The club was born again in 2002 after the Football Association (FA) allowed the original Wimbledon Dons owners to up sticks, Baltimore Colts-style, and replant the well established roots of over one hundred years miles up the motorway to Milton Keynes. A new Wimbledon AFC took their place in Surrey (at the Cherry Red Records Stadium, Kingston upon Thames, near Wimbledon), beginning five tiers of competition lower. But having climbed back to relevance, back onto TV screens, back to the national recognition of 'league' play (the top four tiers of competition), this year they had to survive a last day full of nerves to hold onto the league place they'd fought so hard to regain. Followers of the team, which has the backing of many others around the country who were also opposed to the FA decision, breathed a collective sigh of relief when the final whistle blew, preserving a 2-1 scoreline in favour of the new Dons, in a game they simply had to win.

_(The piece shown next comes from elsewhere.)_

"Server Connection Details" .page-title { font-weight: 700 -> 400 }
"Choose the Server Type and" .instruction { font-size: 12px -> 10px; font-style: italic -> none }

His replacement, Neil Ardley, is a former Wimbledon player with lots of coaching experience at a higher level. Admitting that he would play a brand of football that would ensure survival, he did just enough to back that up. He can now look forward to a summer in which he can put his own style of football in place, hopefully without flirting with the lower end of the league table.
How different would the four major sports in the States be with a promotion/relegation system in place? Of course it’s hard to tell because there would not be enough pro teams around to fill the spots left behind by those that had to drop out. The Toronto Argonauts to replace the Kansas City Chiefs? The Norfolk Tides and Memphis Redbirds to duke it out to replace the Houston Astros?

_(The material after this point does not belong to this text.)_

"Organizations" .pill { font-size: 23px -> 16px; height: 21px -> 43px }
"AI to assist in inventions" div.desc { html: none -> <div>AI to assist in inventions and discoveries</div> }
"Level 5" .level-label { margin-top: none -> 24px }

One thing is for sure, coaching and general managers would be walking on a finer tightrope than they are already. With so much money involved, dropping down a division would have serious consequences. With a lack of sponsorship revenue, it becomes harder to attract big name players to the roster, which in turn makes it harder for an immediate return to the higher division. A knock-on effect would be a potential lack of spectators. The failure of a team is often represented by the lowering of the attendance figures - people don’t like to watch a losing team.

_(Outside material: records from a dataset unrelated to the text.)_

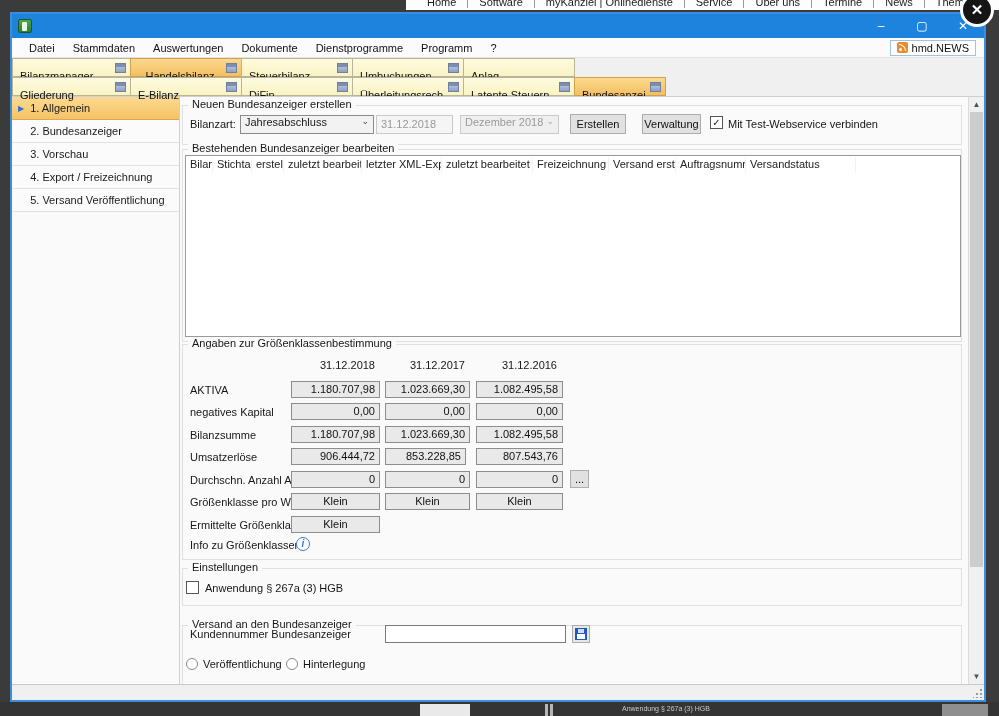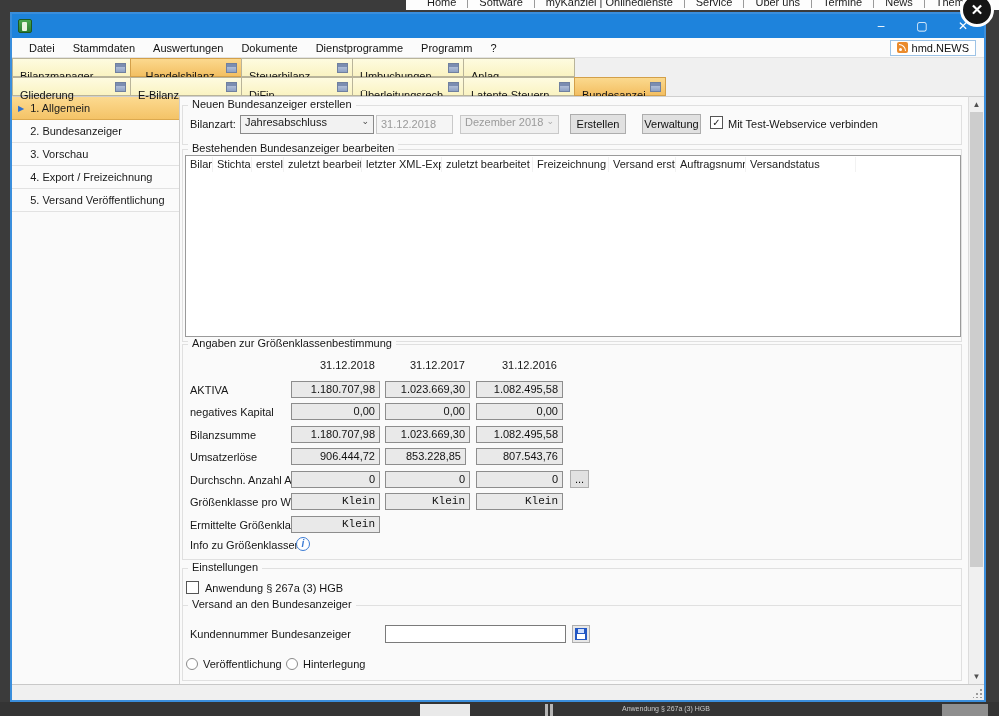"Klein" .val.left { font-family: Liberation Mono, monospace -> none; text-align: right -> center }
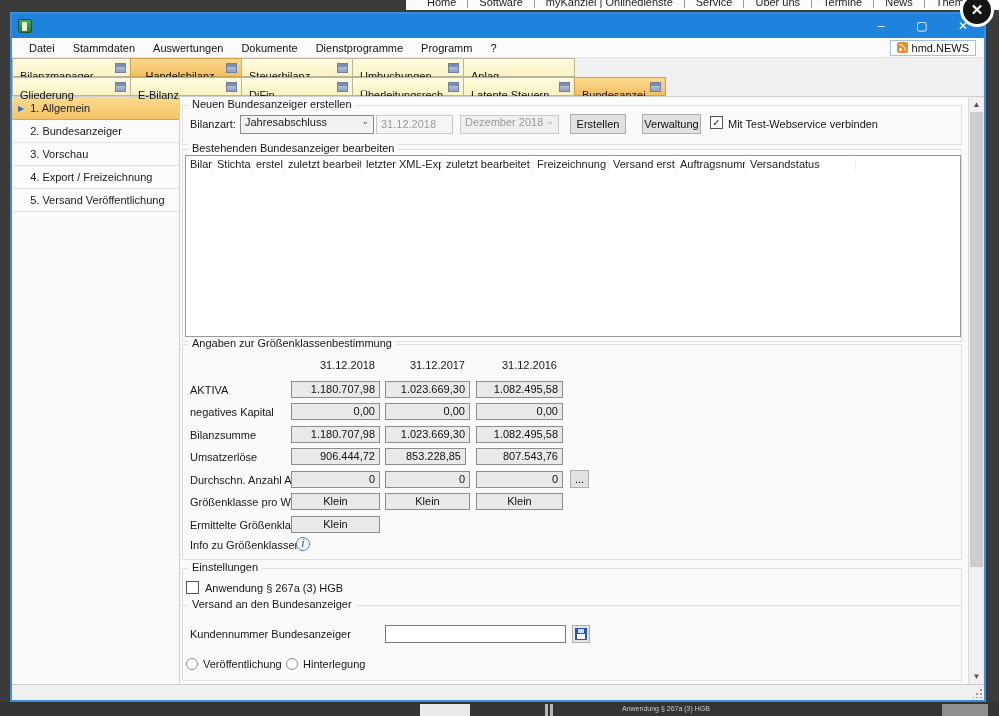"Versand an den Bundesanzeiger" div.grp { top: 508px -> 528px }
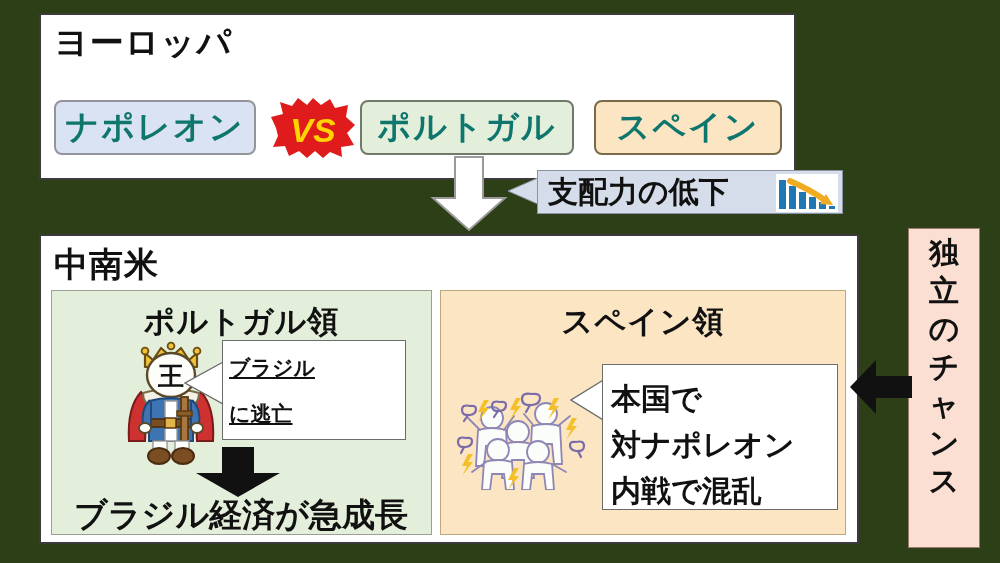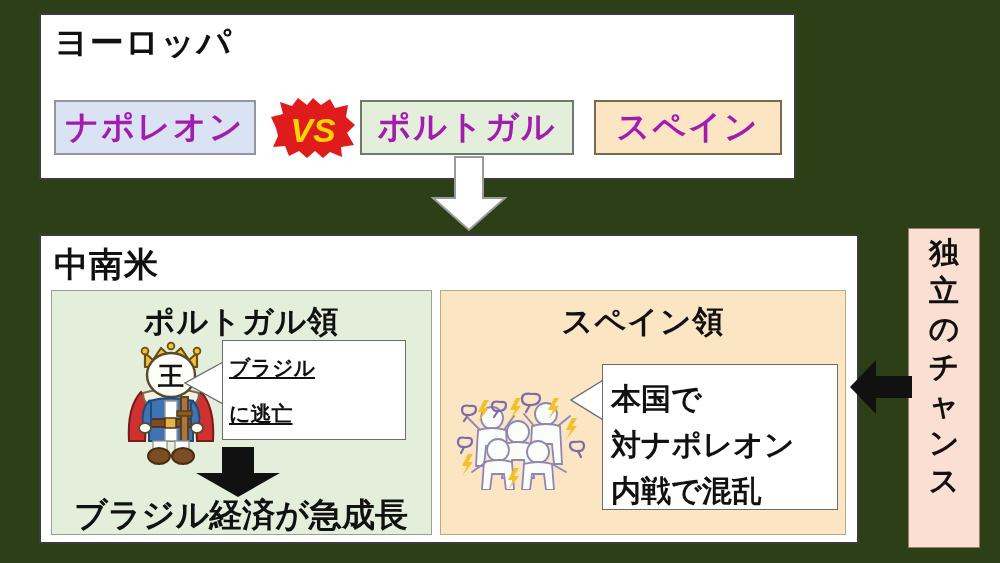"ナポレオン" .actor-chip { border-radius: none -> 8px; color: #a21caf -> #0f766e }
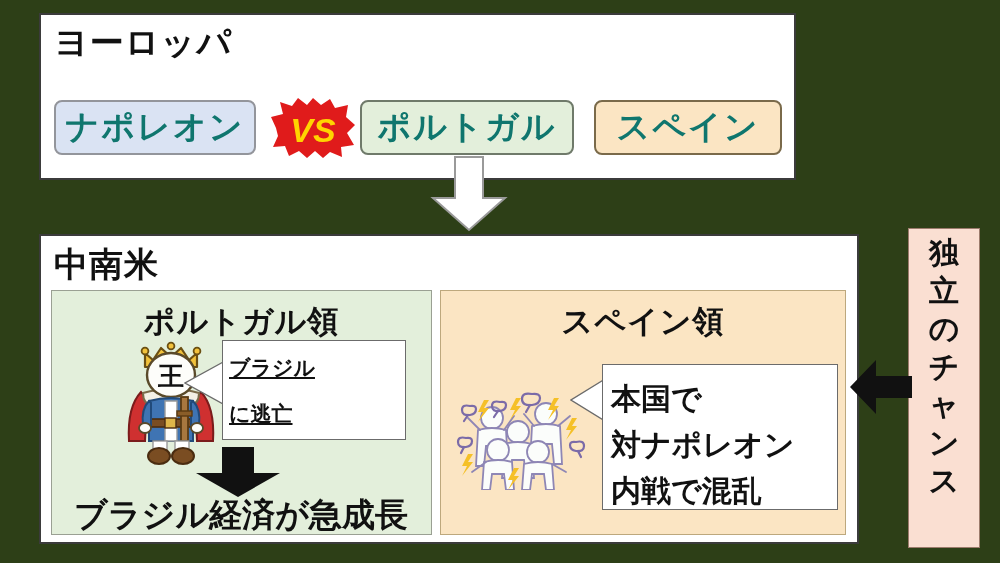"支配力の低下" div { html: none -> <div> <div> <svg> <path></path> </svg> </div> <div> <span>支配力の低下</span> <span> <svg> <rect></rect> <rect></rect> <rect></rect> <rect></rect> <rect></rect> <rect></rect> <path></path> <path></path> </svg> </span> </div> </div> }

Fans of teams would be more on edge and demand more from their team if the specter of a relegation to a lower division or league was hanging over them. The race for last place in this year's NBA Eastern Conference would have been different if the Orlando Magic and Charlotte Bobcats were facing the trap door of dropping out of the league. Would the Minnesota Twins have played harder if staying above .400 last year meant survival in the MLB? Similarly the Colorado Avalanche and Florida Panthers would maybe have pushed harder if forty points was a safety mark in this year’s NHL.
In the UK, soccer fans support their team with a passion that is perhaps a little different to those in the USA. I’m not suggesting that American fans are less fanatical about their chosen team, but the roots of a team are maybe a little deeper. That is why when the FA let Wimbledon be "franchised" away against all protests, it was big news in the football world, not just the team's surrounding community. The movement around the nation of American teams seems to be accepted, except by those they have left behind.
That is why the story and survival success of AFC Wimbledon this year was so important. Not just to the average crowd of 4,060 in attendance (86% of capacity) during the season, but to those that have followed their glorious rise over the last decade.